CEMBURU YANG MANIS

740 29 2
                                    

CEMBURU YANG MANIS
Oleh: Fitria LK

Jogja, memang beda dengan tempat tinggalku yang sekarang. Bagaimana tidak, budayanya terjaga. Bahkan tradisi masih dijunjung di kediaman keluargaku, meski modernisasi sudah merambah seluruh permukaan bumi.

Saat ini, kunikmati waktuku bersamanya, di tempat asal usulku. Kediaman pria yang hingga sekarang menjadi panutanku. Pria yang tegas, berwibawa, bijaksana, sekaligus setia. Beliau, almarhum kakek, pria satu-satunya yang selalu aku emban seluruh petuah-petuahnya.

Aku dimintanya menjadi pria yang  bertanggung jawab, berwibawa juga bijaksana. Memberikan petuah bijaksana akan sifat orang yang menjadi budak nafsu di dunia. Mengumbar nafsu, hanya menjadi kehidupan yang sia-sia. Ibarat meminum air garam, semakin haus dan semakin haus.

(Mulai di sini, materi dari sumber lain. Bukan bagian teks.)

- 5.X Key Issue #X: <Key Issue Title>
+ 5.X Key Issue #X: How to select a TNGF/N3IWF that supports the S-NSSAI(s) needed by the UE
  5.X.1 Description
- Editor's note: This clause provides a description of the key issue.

Kamar ini, saksinya. Foto hitam putih, tergurat kisah cinta masa muda almarhum kakek dan nenek, melekat sempurna di sisi dindingnya. Almari ukir kuno, masih terawat. Cat plitur coklat kehitaman, masih mengilat sempurna. Tiada lupa, sepasang wayang Kamajaya dan Dewi Ratih.

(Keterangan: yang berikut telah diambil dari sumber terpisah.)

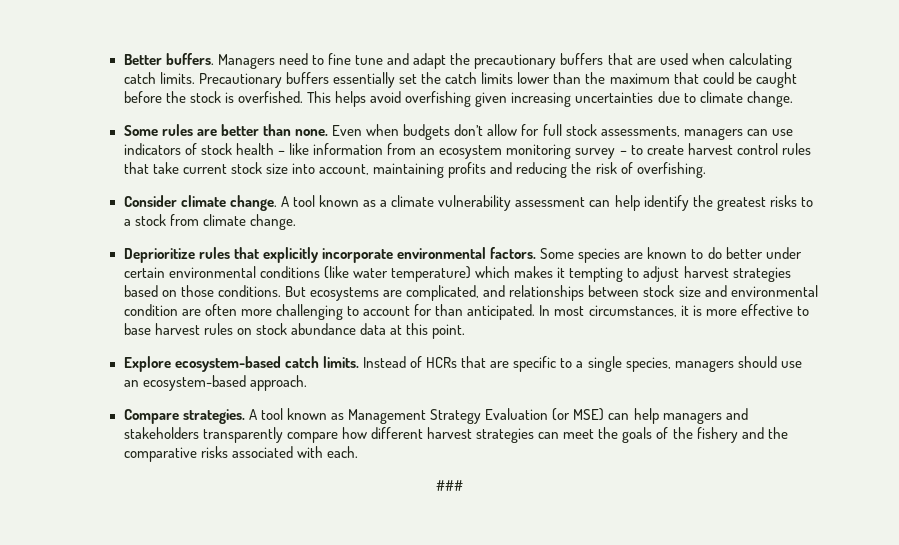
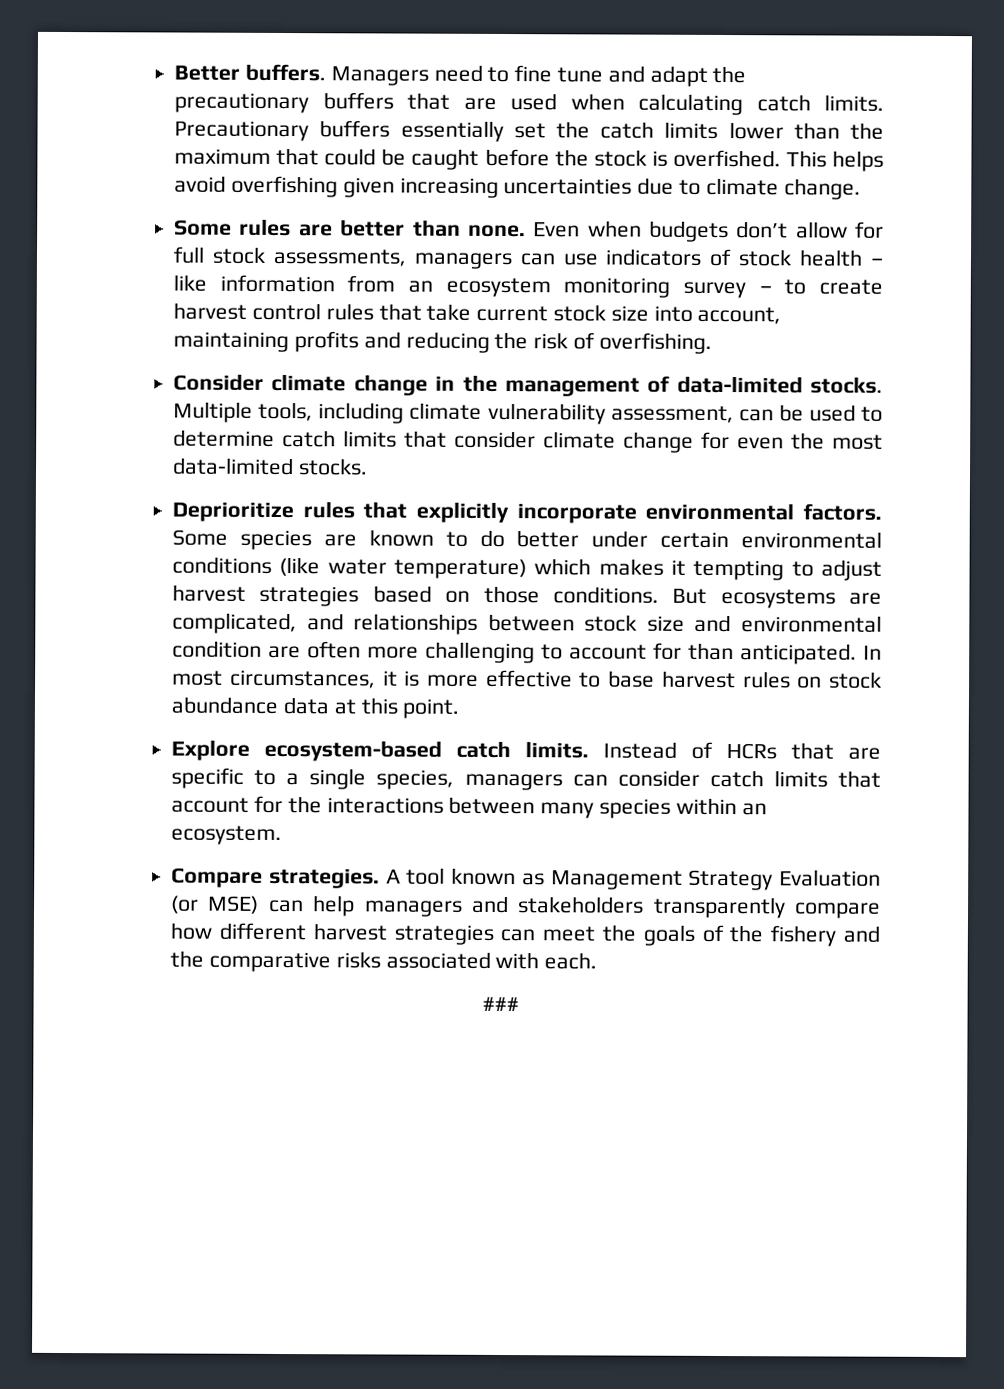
- Consider climate change. A tool known as a climate vulnerability assessment can help identify the greatest risks to a stock from climate change.
+ Consider climate change in the management of data-limited stocks. Multiple tools, including climate vulnerability assessment, can be used to determine catch limits that consider climate change for even the most data-limited stocks.
- Instead of HCRs that are specific to a single species, managers should use an ecosystem-based approach.
+ Instead of HCRs that are specific to a single species, managers can consider catch limits that account for the interactions between many species within an ecosystem.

Kisah favoritku, tentang sepasang tokoh pewayangan itu. Sepasang dewa kahyangan yang menggambarkan cinta kasih, kesetiaan cinta, dan lambang etika hidup dengan pasangan. Kisah Dewa Asmara dan Dewi Cinta.

Gemparnya Kahyangan Jonggring Saloka, karena gempuran Prabu Nilarudraka. Tujuan raja raksasa menggempur, karena meminang salah satu bidadari di sana. Tiada yang sanggup melawannya, kecuali Sang Hyang Manikmaya yaitu Bathara Guru atau dalam nama legenda Hindu, Mahadewa atau Dewa Shiwa.

Saat itu, Bathara Guru sedang bertapa dan tidak ada yang bisa membangunkannya, kecuali dengan cara membuatnya rindu dengan Bathari Durga, istrinya yang sedang mengandung, yaitu Dewi Parwati. Hanya dengan bantuan Bathara muda yang dianugerahi ketampanan yaitu Bathara Kamajaya, yang baru melangsungkan pernikahan dengan Bethari Ratih, bidadari tercantik di Kahyangan.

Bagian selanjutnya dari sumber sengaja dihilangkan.